* Exercise brief:
Give back exactly the lines of the material below, starting with the line with "row order: Product" and going on through the line with "row order: Weekday".

* Data to process:
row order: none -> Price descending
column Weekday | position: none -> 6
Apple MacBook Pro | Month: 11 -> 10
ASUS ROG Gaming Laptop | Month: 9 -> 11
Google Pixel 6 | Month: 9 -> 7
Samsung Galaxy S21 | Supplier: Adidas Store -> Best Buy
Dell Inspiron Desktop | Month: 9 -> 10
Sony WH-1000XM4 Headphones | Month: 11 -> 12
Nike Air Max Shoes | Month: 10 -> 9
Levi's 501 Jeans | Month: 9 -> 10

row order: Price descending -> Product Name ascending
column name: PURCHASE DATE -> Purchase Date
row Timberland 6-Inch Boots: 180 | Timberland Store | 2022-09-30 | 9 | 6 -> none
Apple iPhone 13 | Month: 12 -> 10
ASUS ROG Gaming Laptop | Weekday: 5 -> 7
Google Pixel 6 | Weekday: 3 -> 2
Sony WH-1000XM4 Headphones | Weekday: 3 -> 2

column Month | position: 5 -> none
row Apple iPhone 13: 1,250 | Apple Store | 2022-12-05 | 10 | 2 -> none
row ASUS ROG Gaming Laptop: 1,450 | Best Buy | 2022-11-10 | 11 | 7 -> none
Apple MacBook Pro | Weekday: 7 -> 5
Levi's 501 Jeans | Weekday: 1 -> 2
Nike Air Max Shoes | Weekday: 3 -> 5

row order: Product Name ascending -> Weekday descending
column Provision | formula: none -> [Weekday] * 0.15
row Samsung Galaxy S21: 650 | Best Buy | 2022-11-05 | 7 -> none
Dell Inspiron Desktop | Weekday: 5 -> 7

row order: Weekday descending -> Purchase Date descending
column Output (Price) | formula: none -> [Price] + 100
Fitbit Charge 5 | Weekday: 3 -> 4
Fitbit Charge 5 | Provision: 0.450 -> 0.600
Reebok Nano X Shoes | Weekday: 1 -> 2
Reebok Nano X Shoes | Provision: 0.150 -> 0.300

* Output below:
row order: Product Name ascending -> Weekday descending
column Provision | formula: none -> [Weekday] * 0.15
row Samsung Galaxy S21: 650 | Best Buy | 2022-11-05 | 7 -> none
Dell Inspiron Desktop | Weekday: 5 -> 7

row order: Weekday descending -> Purchase Date descending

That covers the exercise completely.